BEGIN RECORDS PROVIDED

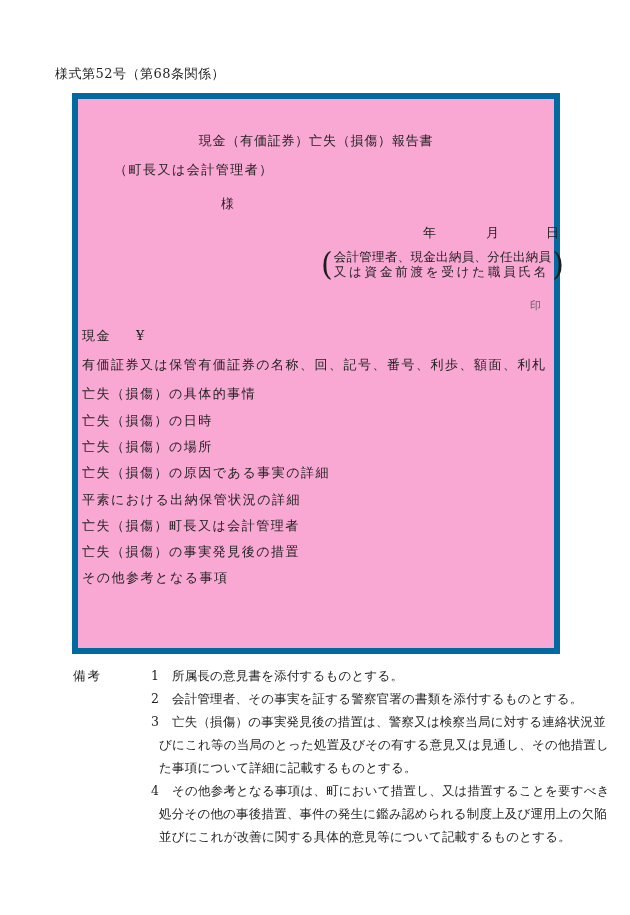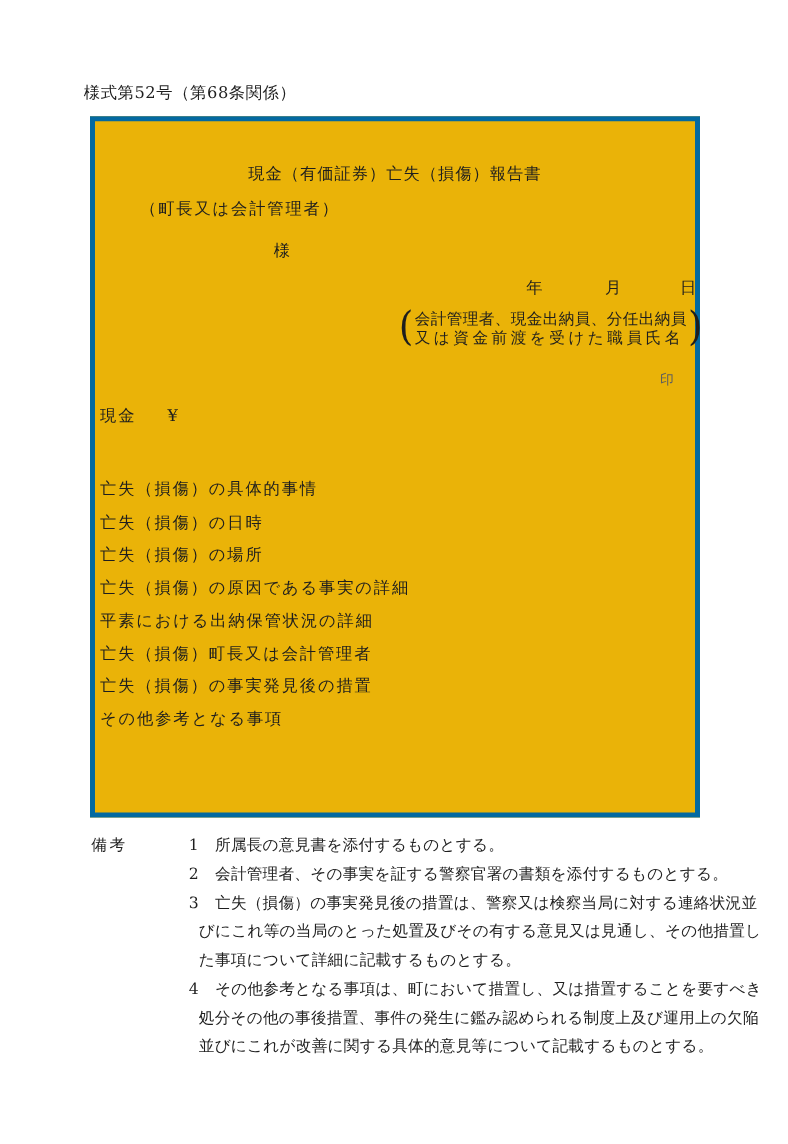--- a/index.html
+++ b/index.html
@@ -21,7 +21,7 @@
   }
   .form-number {
     left:55px; top:65px;
-    font-size:13px; letter-spacing:0.5px; white-space:nowrap;margin-left:12px;
+    font-size:13px; letter-spacing:0.5px; white-space:nowrap;
   }
   .form-box {
     left:72px; top:93px;

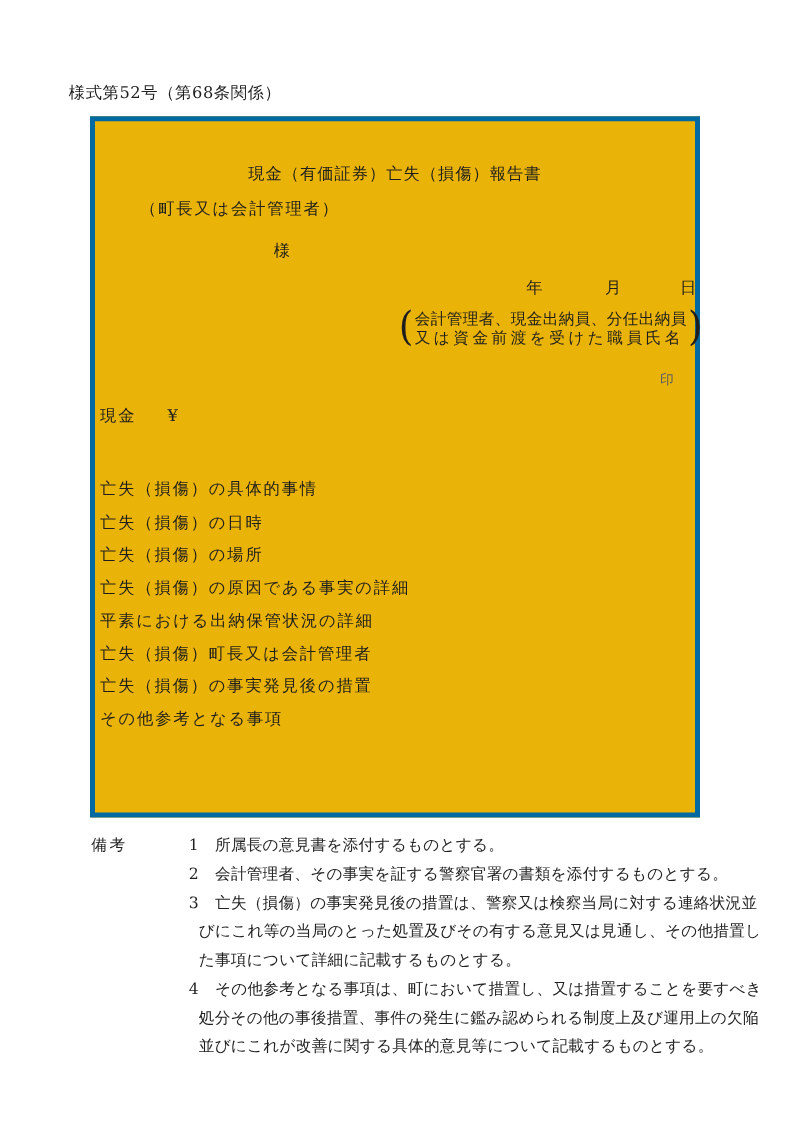--- a/index.html
+++ b/index.html
@@ -26,8 +26,8 @@
   .form-box {
     left:72px; top:93px;
     width:488px; height:561px;
-    border:4px solid #0369a1;
-    background:#eab308;
+    border:6px solid #0369a1;
+    background:#f9a8d4;
   }
   .form-title {
     left:0; right:0; top:33px;

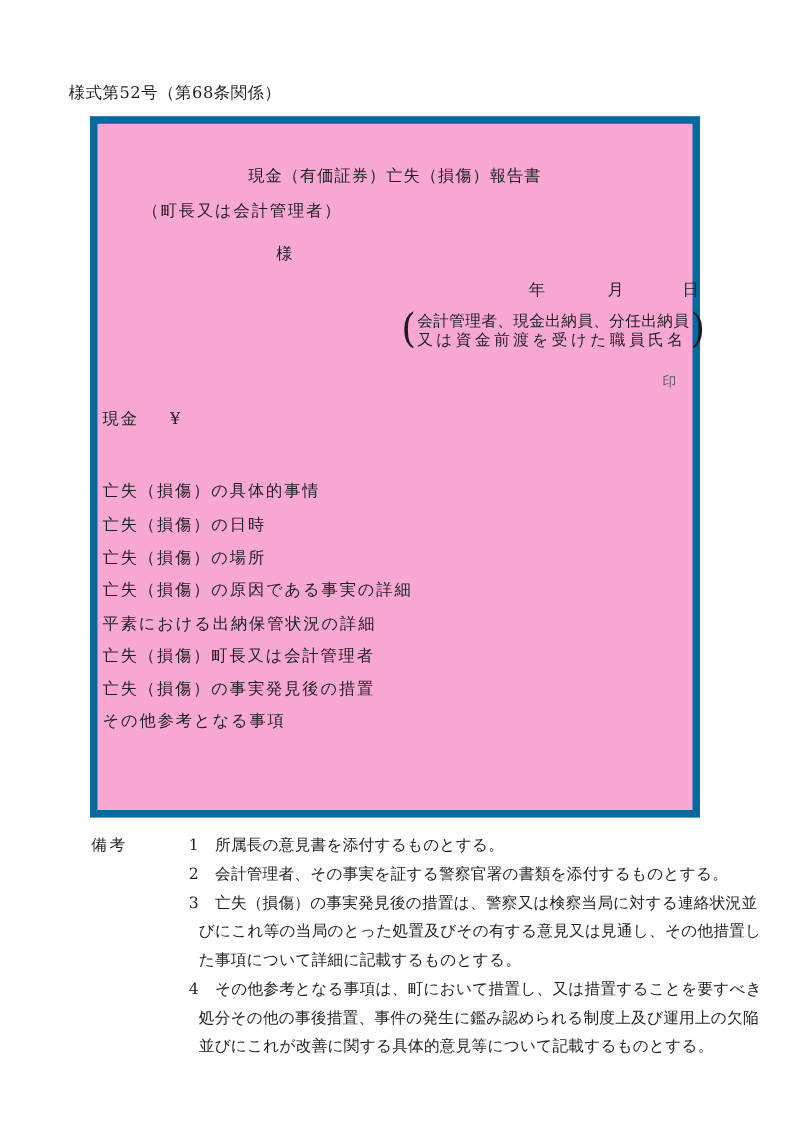--- a/index.html
+++ b/index.html
@@ -111,6 +111,7 @@
     <span class="abs jp cash-label">現金</span>
     <span class="abs jp yen">¥</span>
 
+    <div class="abs jp bline" style="top:258px;">有価証券又は保管有価証券の名称、回、記号、番号、利歩、額面、利札</div>
     <div class="abs jp bline" style="top:287px;">亡失（損傷）の具体的事情</div>
     <div class="abs jp bline" style="top:314px;">亡失（損傷）の日時</div>
     <div class="abs jp bline" style="top:340px;">亡失（損傷）の場所</div>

END RECORDS PROVIDED

• [INSTRUCTIONS TO FOLLOW]:
Which lines hold the string "bline"? Copy all of them from the data above.

• [WRITTEN SOLUTION]:
+    <div class="abs jp bline" style="top:258px;">有価証券又は保管有価証券の名称、回、記号、番号、利歩、額面、利札</div>
     <div class="abs jp bline" style="top:287px;">亡失（損傷）の具体的事情</div>
     <div class="abs jp bline" style="top:314px;">亡失（損傷）の日時</div>
     <div class="abs jp bline" style="top:340px;">亡失（損傷）の場所</div>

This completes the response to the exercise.